Technology fusion forecasting research via temporal hypergraph link prediction
摘要
Technology fusion is a primary driver of modern innovation. Forecasting its emergence is strategically vital for identifying nascent technological opportunities and anticipating industrial transformations. However, capturing the higher-order dependencies and complex temporal evolution inherent in this process—which fundamentally differ from dyadic combinations—presents a unique challenge. To address this challenge, we construct a framework based on temporal hypergraph link prediction (THLP). Fine-grained technology domains are modeled as nodes, and their fusion events—the co-occurrence of multiple technologies in a single patent—are modeled as time-evolving hyperedges. We systematically design a multi-dimensional feature framework and propose a temporal hypergraph deep neural network to predict potential fusion events. Then, we validate our framework against multiple baselines using patent data from emerging technology fields.

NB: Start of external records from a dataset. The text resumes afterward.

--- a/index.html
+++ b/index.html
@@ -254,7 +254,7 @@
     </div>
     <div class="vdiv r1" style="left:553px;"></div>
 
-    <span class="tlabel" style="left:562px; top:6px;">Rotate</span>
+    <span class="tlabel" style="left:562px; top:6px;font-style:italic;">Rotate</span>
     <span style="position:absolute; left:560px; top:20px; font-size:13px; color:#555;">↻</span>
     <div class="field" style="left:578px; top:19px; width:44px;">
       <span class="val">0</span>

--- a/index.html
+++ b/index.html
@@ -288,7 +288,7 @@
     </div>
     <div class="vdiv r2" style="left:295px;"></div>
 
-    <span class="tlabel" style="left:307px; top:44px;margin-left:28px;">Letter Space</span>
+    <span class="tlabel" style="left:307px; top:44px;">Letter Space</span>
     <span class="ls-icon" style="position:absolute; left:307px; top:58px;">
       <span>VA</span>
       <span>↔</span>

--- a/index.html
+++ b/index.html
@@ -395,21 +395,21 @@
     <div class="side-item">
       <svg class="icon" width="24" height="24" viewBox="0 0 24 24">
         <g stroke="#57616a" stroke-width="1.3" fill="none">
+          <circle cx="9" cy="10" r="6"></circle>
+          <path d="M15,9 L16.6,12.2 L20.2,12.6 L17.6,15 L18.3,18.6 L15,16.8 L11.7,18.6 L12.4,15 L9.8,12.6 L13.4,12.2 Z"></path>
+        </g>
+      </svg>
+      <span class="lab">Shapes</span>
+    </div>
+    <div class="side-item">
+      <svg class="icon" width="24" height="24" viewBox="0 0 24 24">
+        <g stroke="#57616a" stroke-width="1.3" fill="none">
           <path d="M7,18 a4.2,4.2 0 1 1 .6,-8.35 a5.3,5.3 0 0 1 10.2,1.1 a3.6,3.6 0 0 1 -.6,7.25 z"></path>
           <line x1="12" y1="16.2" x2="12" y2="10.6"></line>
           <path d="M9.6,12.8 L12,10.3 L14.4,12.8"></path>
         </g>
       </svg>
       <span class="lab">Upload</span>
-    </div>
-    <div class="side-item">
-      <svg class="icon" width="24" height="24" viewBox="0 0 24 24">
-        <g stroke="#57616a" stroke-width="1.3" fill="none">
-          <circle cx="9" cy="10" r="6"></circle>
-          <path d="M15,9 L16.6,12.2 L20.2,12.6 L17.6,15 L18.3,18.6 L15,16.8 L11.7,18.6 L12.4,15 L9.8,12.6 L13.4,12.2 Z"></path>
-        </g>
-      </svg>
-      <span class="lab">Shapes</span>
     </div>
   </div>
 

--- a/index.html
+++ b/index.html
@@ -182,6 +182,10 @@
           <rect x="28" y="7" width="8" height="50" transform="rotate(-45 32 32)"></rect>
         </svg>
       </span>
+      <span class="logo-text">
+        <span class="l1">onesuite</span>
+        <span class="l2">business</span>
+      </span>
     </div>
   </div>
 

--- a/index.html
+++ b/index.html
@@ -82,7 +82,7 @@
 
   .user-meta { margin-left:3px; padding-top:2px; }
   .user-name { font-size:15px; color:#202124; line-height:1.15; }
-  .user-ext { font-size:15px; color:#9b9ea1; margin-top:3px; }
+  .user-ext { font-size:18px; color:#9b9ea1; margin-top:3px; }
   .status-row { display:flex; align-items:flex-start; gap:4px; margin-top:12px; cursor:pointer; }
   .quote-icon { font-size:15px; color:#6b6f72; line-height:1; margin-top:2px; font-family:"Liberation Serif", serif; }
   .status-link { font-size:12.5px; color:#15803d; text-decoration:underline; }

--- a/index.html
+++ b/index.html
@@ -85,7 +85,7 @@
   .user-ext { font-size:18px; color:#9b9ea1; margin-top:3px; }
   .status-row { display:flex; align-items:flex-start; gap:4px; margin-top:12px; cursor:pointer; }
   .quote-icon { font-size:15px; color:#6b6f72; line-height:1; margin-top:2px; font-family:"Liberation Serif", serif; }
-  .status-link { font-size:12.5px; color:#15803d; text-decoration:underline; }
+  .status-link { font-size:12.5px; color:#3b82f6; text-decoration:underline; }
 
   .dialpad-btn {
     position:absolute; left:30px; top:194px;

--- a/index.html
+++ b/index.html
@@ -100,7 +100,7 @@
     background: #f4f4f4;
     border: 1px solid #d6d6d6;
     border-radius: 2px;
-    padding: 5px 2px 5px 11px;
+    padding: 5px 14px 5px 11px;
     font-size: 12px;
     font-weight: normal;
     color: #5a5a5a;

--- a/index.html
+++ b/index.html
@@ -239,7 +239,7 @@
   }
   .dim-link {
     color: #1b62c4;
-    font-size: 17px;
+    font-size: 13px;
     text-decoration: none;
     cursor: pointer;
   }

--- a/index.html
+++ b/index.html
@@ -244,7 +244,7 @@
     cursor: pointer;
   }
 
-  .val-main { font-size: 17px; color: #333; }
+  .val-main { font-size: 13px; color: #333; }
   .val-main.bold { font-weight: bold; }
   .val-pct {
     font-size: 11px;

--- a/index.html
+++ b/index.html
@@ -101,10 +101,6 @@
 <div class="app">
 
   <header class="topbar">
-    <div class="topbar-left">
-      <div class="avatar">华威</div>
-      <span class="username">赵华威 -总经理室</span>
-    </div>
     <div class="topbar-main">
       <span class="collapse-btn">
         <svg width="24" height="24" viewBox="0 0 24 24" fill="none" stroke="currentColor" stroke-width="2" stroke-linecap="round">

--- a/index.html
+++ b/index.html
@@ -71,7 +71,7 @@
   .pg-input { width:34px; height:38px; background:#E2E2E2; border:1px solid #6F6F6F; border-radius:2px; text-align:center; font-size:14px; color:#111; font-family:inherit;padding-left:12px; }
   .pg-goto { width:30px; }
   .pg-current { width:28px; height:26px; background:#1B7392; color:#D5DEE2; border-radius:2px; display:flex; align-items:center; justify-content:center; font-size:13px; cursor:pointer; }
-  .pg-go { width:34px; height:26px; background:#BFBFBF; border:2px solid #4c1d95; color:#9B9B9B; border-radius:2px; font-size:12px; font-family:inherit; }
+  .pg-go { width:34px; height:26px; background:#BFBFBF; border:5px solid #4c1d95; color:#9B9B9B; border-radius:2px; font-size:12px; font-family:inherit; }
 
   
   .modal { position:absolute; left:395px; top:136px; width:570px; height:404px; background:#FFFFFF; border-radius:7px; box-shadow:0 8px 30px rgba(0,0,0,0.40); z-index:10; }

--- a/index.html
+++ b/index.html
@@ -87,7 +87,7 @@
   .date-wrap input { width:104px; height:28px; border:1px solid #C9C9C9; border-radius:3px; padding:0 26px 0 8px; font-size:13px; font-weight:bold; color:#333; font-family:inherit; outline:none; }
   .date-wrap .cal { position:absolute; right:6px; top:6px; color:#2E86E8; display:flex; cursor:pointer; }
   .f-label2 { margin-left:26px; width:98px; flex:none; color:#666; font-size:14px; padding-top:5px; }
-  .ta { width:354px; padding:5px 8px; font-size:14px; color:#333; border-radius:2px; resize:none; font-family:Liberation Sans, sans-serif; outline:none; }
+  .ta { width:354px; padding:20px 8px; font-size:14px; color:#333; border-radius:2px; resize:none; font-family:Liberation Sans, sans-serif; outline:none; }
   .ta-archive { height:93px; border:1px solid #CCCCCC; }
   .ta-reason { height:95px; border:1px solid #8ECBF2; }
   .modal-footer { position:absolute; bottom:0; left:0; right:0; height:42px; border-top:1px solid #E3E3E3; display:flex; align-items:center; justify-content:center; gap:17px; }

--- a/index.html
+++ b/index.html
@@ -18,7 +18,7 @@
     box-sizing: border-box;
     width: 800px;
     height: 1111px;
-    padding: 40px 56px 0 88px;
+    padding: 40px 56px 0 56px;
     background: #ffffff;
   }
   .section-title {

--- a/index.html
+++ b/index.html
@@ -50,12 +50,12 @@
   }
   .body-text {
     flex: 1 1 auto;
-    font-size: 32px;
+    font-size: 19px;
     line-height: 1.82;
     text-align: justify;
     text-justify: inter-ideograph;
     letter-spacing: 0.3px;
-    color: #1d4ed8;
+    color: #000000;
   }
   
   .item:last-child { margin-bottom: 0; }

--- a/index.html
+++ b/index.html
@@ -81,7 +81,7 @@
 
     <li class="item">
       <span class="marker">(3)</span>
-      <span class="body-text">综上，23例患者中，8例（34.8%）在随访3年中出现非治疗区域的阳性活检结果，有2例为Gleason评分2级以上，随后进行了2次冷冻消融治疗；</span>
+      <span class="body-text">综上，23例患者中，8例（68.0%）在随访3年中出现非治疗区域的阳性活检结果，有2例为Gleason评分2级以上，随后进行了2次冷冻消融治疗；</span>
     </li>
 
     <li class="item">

The superior predictive performance confirms the necessity of modeling higher-order dependencies within technology combinations. Beyond prediction, our framework reveals stable key drivers extracted from a hypergraph for technology fusion. Furthermore, it uncovers a U-shaped effect of sub-module maturity and an inverted U-shaped effect of external dependencies, providing deeper insights into the fusion process. This research offers a powerful analytical tool for managers, policymakers, and investors to identify emerging technological opportunities and formulate effective innovation strategies.